I have been a part of Chasing Rainbows since 2020. I’ve had a very long and difficult battle with infertility and IVF for the last 15 years. I was extremely lucky to have my son from my first round of IVF in 2012, and since then, I have lost 9 very much wanted IVF babies over the last 8 years. I understand more than most how this journey consumes your life and you feel frozen in time while life keeps moving on.
Chasing rainbows helped me to realise I’m not alone and it gave me a safe and supportive outlet for my grief and also something I thought I’d lost completely, hope.
This is the loneliest journey and I hope I can make even one person feel less alone and provide them with the support, strength and hope when they need it the most.
Hi my name is Sammi...
I first got in touch with Chasing Rainbows after having to end my pregnancy at 22 weeks due to my baby, Tilly, being diagnosed with Pataus Syndrome after our 20 week scan.
Unfortunately, I went on to have two further early miscarriages soon after joining the group.
I was so greatful to have the support, Sam and the ladies gave me the strength to get through these losses and to continue my IVF journey.
When you feel like you're the only person in the world who can be this 'unlucky' you gain a girl gang to show you you're not on your own.
After 6 rounds of IVF, using a clinic abroad and donor eggs I have been very lucky to get two rainbow babies at once.
I hope that my story and support after my own experience can help others to have the strength to get through their journey and to get their own rainbow baby.
Hi my name is Heather...
I have been supporting Chasing Rainbows from the sidelines since the very beginning. As a friend of Sam’s since University, who had suffered my own two early losses, I followed her blog closely and am in complete awe of what she has achieved with Chasing Rainbows.

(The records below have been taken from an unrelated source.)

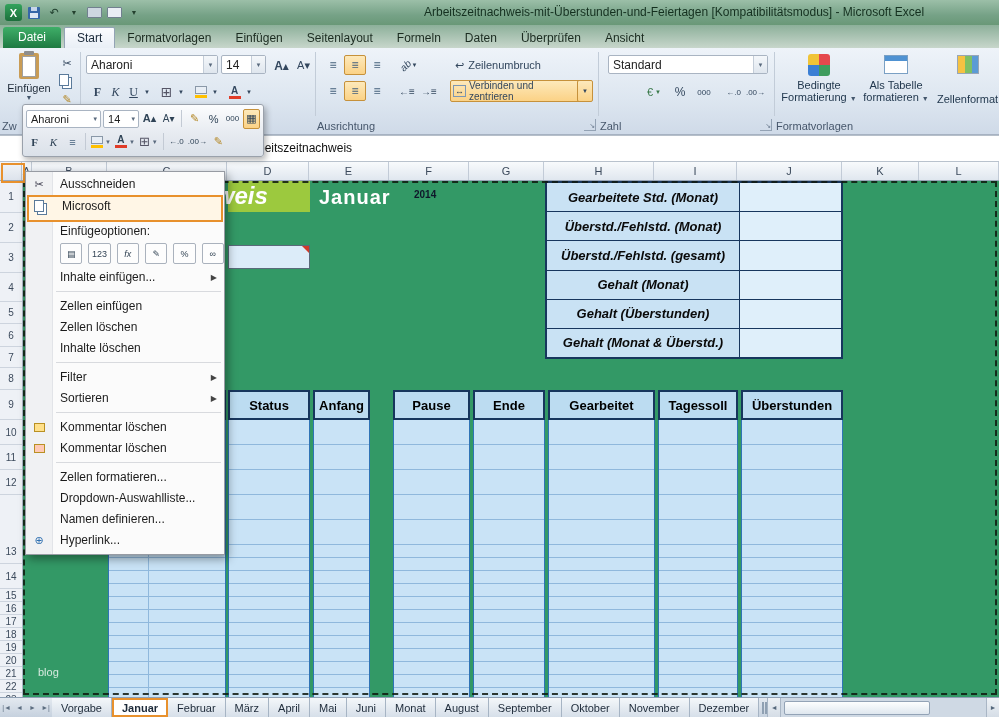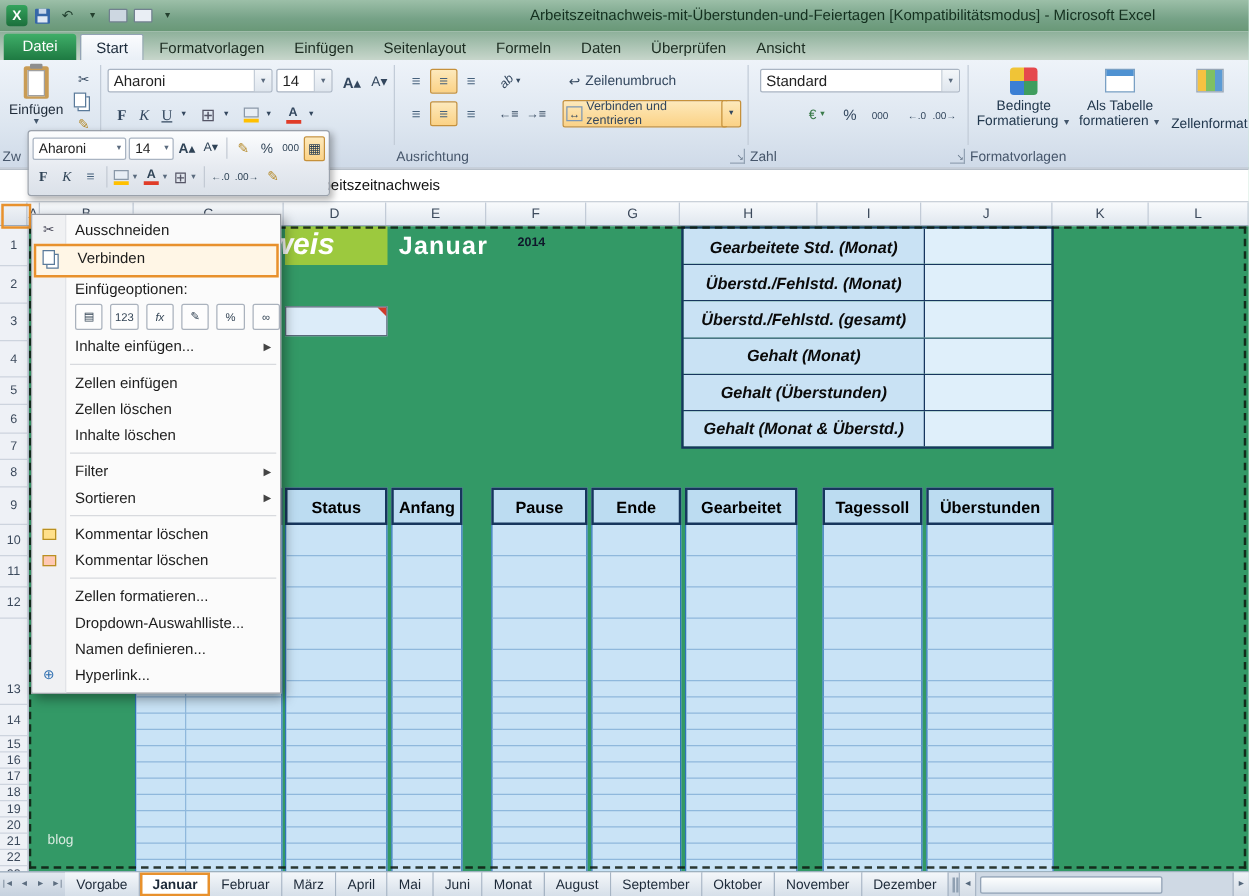--- a/index.html
+++ b/index.html
@@ -524,7 +524,7 @@
       <div class="mi"><span class="ic">✂</span><span>Ausschneiden</span></div>
       <div class="mi hl"><span class="ic">
           <span class="copy-sh"></span>
-        </span><span>Verbinden</span></div>
+        </span><span>Microsoft</span></div>
       <div class="mcap">Einfügeoptionen:</div>
       <div class="pasteopts">
         <div class="popt">▤</div>

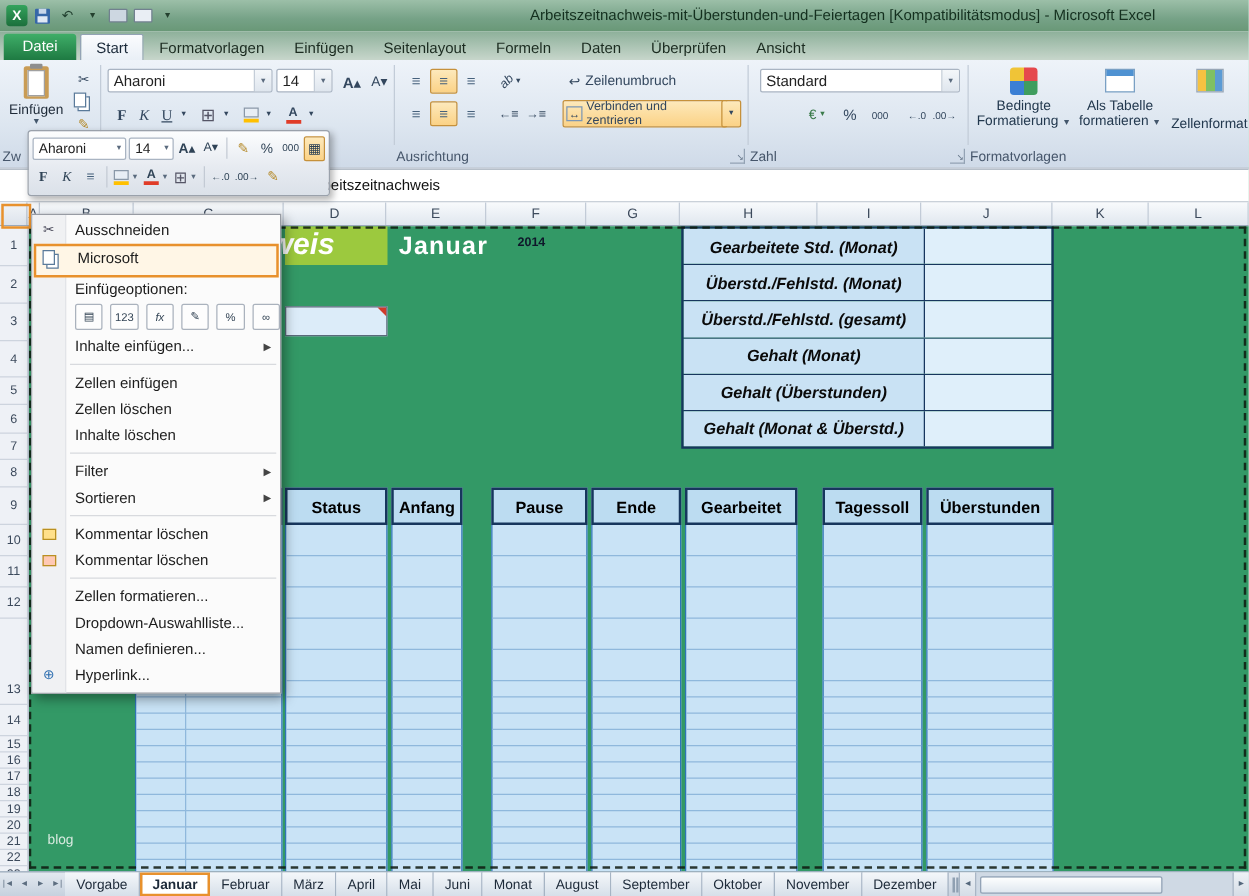--- a/index.html
+++ b/index.html
@@ -452,7 +452,7 @@
           <div class="drow" style="height: 13px;"></div>
         </div>
       </div>
-      <div class="block" style="left: 525px; width: 90px;">
+      <div class="block" style="left: 525px; width: 107px;">
         <div class="th">Gearbeitet</div>
         <div class="body">
           <div class="drow" style="height: 25px;"></div>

When I suffered my first two losses in 2015 and 2016 I felt so alone and had nowhere to turn. I wasn’t aware of any support groups and didn’t know anyone who had gone through recurrent miscarriage. I was blessed with two rainbows and then suffered a third loss in 2022. This time, I had so much more support through Sam, I am honoured to be able to support other women through, what I know, is a heartbreaking time.